» **What is being asked**
An exact, word-for-word copy of the entries is required, beginning at the line that contains "-10,7 +10,7 @@" and ending at the last line, both included.
::::::
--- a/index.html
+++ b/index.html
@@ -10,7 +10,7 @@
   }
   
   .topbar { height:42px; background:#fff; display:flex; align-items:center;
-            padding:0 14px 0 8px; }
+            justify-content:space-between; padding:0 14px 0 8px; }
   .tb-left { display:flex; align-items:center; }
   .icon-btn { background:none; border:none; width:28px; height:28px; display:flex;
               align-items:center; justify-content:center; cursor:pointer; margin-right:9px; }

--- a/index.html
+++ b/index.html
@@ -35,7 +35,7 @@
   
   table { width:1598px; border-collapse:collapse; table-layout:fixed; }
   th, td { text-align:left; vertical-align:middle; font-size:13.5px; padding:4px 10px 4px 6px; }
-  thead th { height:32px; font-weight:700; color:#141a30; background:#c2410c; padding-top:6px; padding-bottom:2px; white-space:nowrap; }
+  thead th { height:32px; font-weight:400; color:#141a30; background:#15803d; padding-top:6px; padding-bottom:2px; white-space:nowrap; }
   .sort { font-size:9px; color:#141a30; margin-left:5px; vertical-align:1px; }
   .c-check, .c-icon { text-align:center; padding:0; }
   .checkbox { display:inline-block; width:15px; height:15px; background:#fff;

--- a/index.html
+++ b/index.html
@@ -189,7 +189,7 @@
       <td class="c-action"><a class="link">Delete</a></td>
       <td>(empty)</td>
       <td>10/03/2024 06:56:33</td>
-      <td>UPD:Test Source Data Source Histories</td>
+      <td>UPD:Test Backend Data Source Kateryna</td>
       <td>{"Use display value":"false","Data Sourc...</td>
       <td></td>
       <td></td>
::::::
» **Solved exercise**
@@ -10,7 +10,7 @@
   }
   
   .topbar { height:42px; background:#fff; display:flex; align-items:center;
-            padding:0 14px 0 8px; }
+            justify-content:space-between; padding:0 14px 0 8px; }
   .tb-left { display:flex; align-items:center; }
   .icon-btn { background:none; border:none; width:28px; height:28px; display:flex;
               align-items:center; justify-content:center; cursor:pointer; margin-right:9px; }

--- a/index.html
+++ b/index.html
@@ -35,7 +35,7 @@
   
   table { width:1598px; border-collapse:collapse; table-layout:fixed; }
   th, td { text-align:left; vertical-align:middle; font-size:13.5px; padding:4px 10px 4px 6px; }
-  thead th { height:32px; font-weight:700; color:#141a30; background:#c2410c; padding-top:6px; padding-bottom:2px; white-space:nowrap; }
+  thead th { height:32px; font-weight:400; color:#141a30; background:#15803d; padding-top:6px; padding-bottom:2px; white-space:nowrap; }
   .sort { font-size:9px; color:#141a30; margin-left:5px; vertical-align:1px; }
   .c-check, .c-icon { text-align:center; padding:0; }
   .checkbox { display:inline-block; width:15px; height:15px; background:#fff;

--- a/index.html
+++ b/index.html
@@ -189,7 +189,7 @@
       <td class="c-action"><a class="link">Delete</a></td>
       <td>(empty)</td>
       <td>10/03/2024 06:56:33</td>
-      <td>UPD:Test Source Data Source Histories</td>
+      <td>UPD:Test Backend Data Source Kateryna</td>
       <td>{"Use display value":"false","Data Sourc...</td>
       <td></td>
       <td></td>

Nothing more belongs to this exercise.